Often, after a cloud had passed, Boyd found her slumped in some lonely corner of the ancient courts and gardens, the red carapace of her head covered with her wings’ bright arches, shaken with inconsolate sobs.
But for those shadows of fear and strange wonder, their life in the old monastery would have been completely idyllic.
For they found all the needs of life.
Over part of the abandoned buildings, the roofs were still intact. In the dust choked ruins, besides a great many stone Buddhas, prayer wheels, and moldering manuscripts, they found such useful articles as cooking vessels and garden tools.

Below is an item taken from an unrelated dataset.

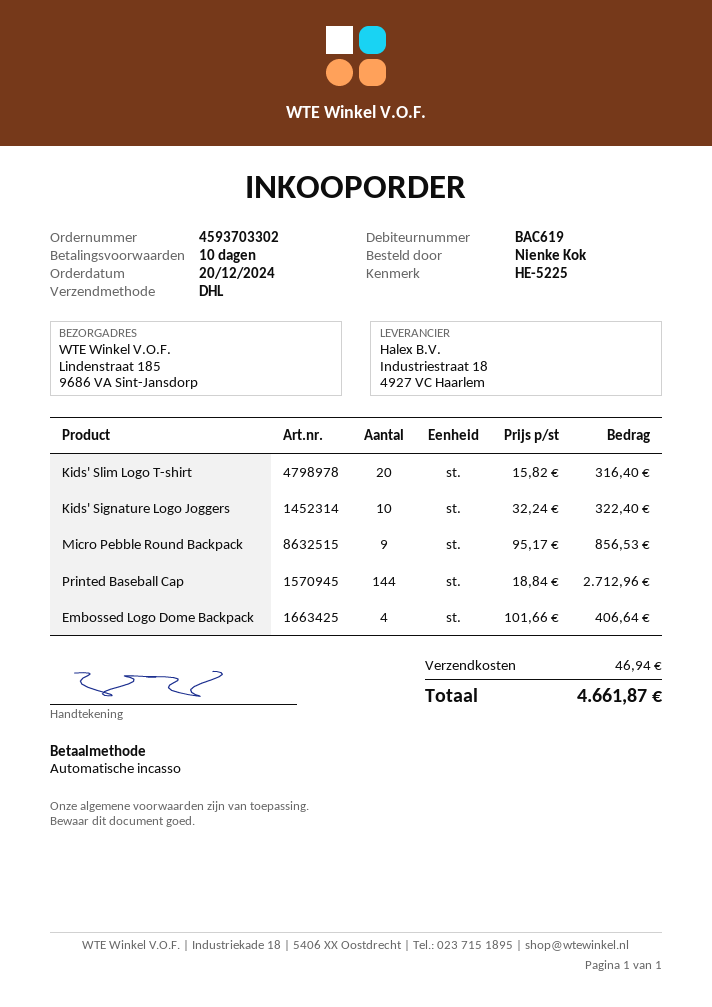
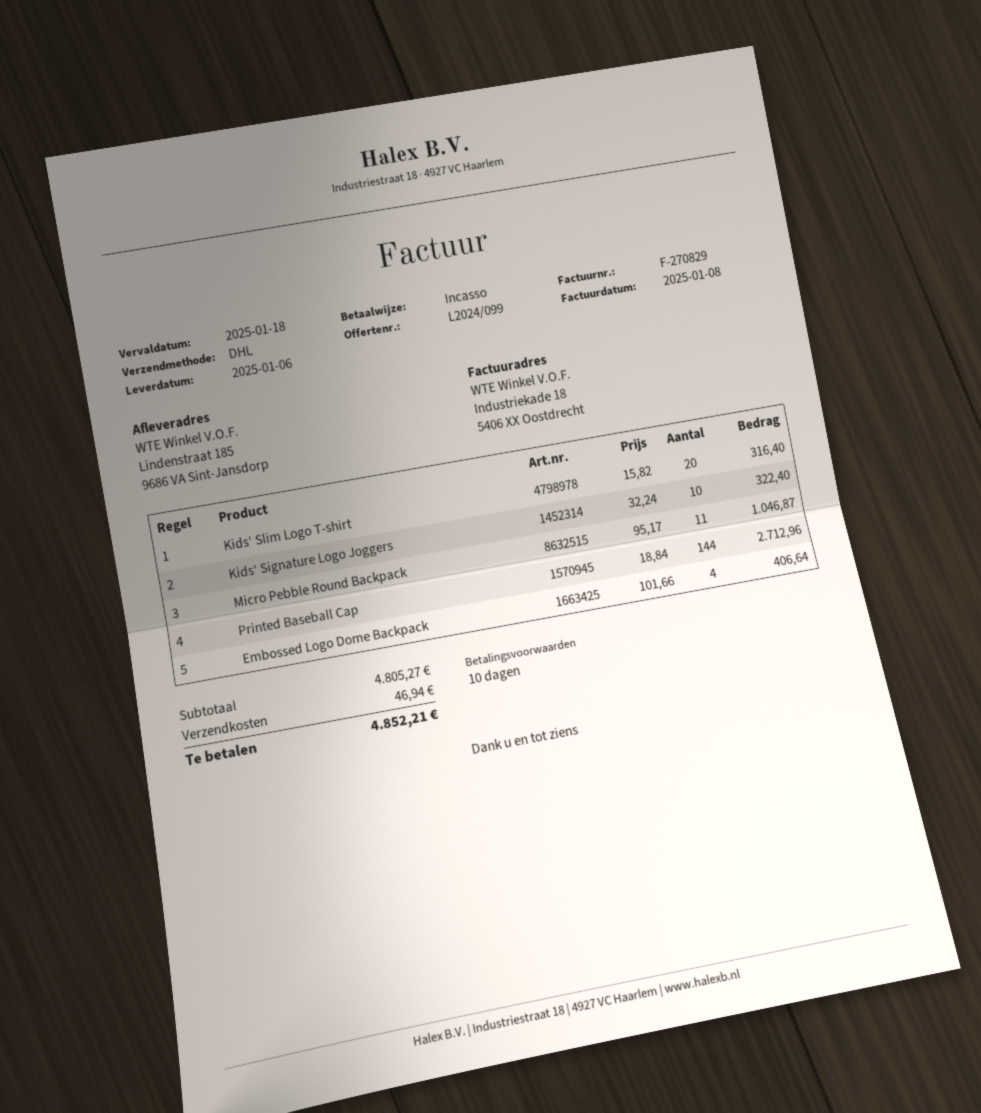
Micro Pebble Round Backpack: 9 x 95.17 = 856.53 -> 11 x 95.17 = 1046.87
total: 4661.87 -> 4852.21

At first there were a few hungry days. But as soon as Boyd was able to move about, they found an abundance of fruits, grain, vegetables, and wild poultry.
Boyd’s keenest desire was for some weapon with which he might help to defend his winged companion, if her mysterious enemies should ever discover them. But his automatic had been lost. The ancient monks must have been men of peace, for all his searching of the ruins yielded not even a spear. He was forced to content himself with a fire-pointed wooden lance.